En 2003, le groupe romanais Courbis, spécialisé depuis 1964 dans la transformation des élastomères de polyuréthane pour les véhicules industriels, l’aéronautique, le ferroviaire ou l’industrie parapétrolière, implantait une unité de production dans la banlieue de Pékin dans le cadre d’un partenariat avec un acteur local, comme l’imposent les autorités chinoises. Vingt ans plus tard, la PME drômoise (32 millions d’euros de chiffre d’affaires en 2022, 200 salariés) décide de faire marche arrière toute et de rapatrier à Romans, sa terre natale, la production de son usine chinoise.

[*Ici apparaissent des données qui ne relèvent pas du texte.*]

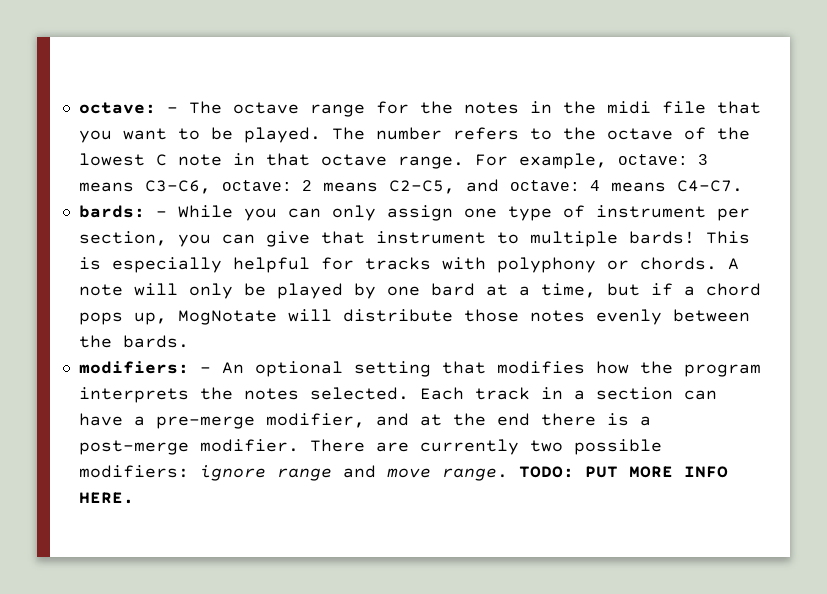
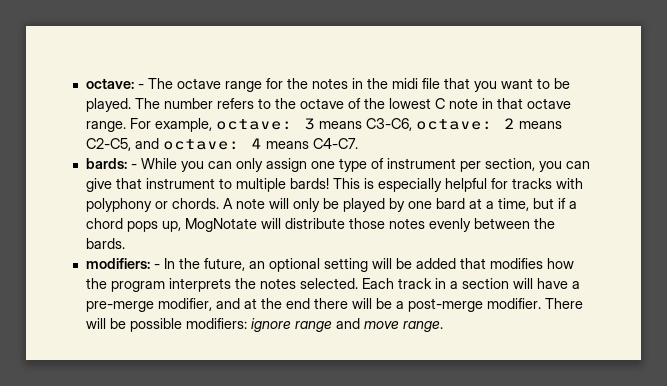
[221,361,431,377] An optional setting -> [163,258,456,272] In the future, an optional setting will be added
[683,390,717,400] can -> [512,278,533,289] will
[606,413,629,426] is -> [351,298,392,309] will be
[375,439,563,455] are currently two -> [85,318,126,329] will be
[518,466,728,478] [78,492,134,504] TODO: PUT MORE INFO HERE. -> (443, 326) none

Il s'agit de pièces de carrosserie destinées à équiper des engins de chantier assemblés dans la région grenobloise.
«Depuis l’apparition du Covid, travailler en Chine est devenu très compliqué. Dans ces conditions, produire là-bas des pièces pour les marchés européens n’a aujourd’hui plus de sens, y compris sur le plan financier. Qui plus est, cela va à l’encontre du modèle économique que nous souhaitons désormais mettre en avant, basé sur la réduction de notre impact environnemental et le développement de l’économie circulaire», résume Hervé Courbis, président du groupe.

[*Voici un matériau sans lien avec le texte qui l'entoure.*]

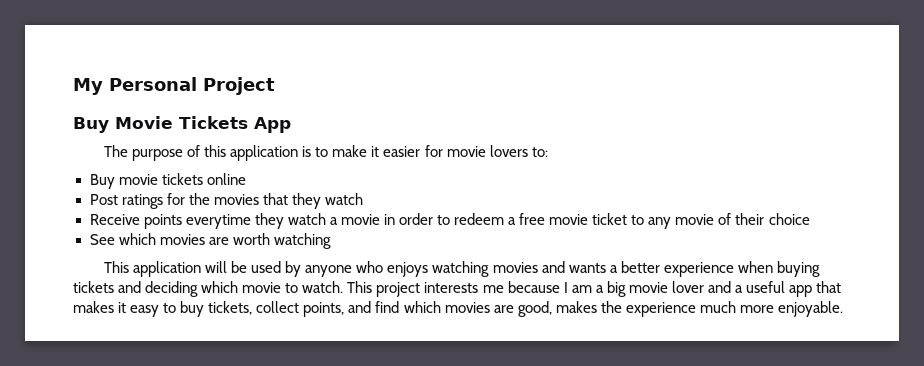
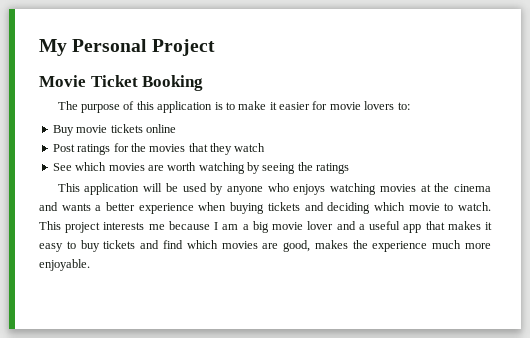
[73,116,291,133] Buy Movie Tickets App -> [39,75,204,91] Movie Ticket Booking
[89,213,810,229] // Receive points everytime they watch a movie in order to redeem a free movie ticket to any movie of their choice -> (266, 147) none
(331, 241) none -> [247,162,350,174] by seeing the ratings
(538, 267) none -> [420,183,492,192] at the cinema
[208,301,345,317] tickets, collect points, -> [103,240,136,249] tickets

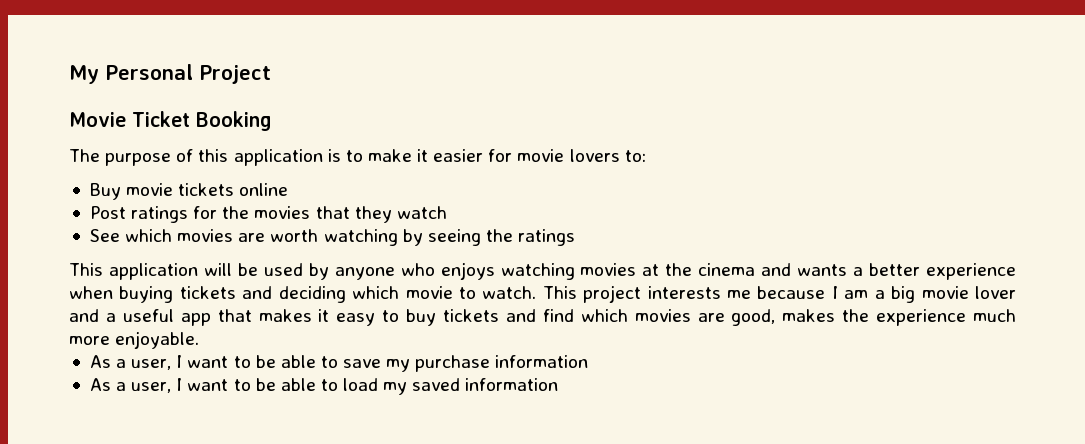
(90, 265) none -> [89,355,589,372] [89,378,559,395] // As a user, I want to be able to save my purchase information // As a user, I want to be able to load my saved information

Création d'une vingtaine d'emplois
Cette volonté de relocaliser s’est traduite par le rapatriement de l’outil de production, une presse de 250 tonnes de poussée adaptée à la technologie RIM PDCPD. Elle est logée dans un tout nouveau bâtiment, un investissement de 1,5 million d’euros. Une nouvelle chaine de peinture est venue s’y greffer, ce qui devrait permettre de quintupler le volume de pièces de carrosserie et engendrer la création de 24 emplois dans les trois ans à venir.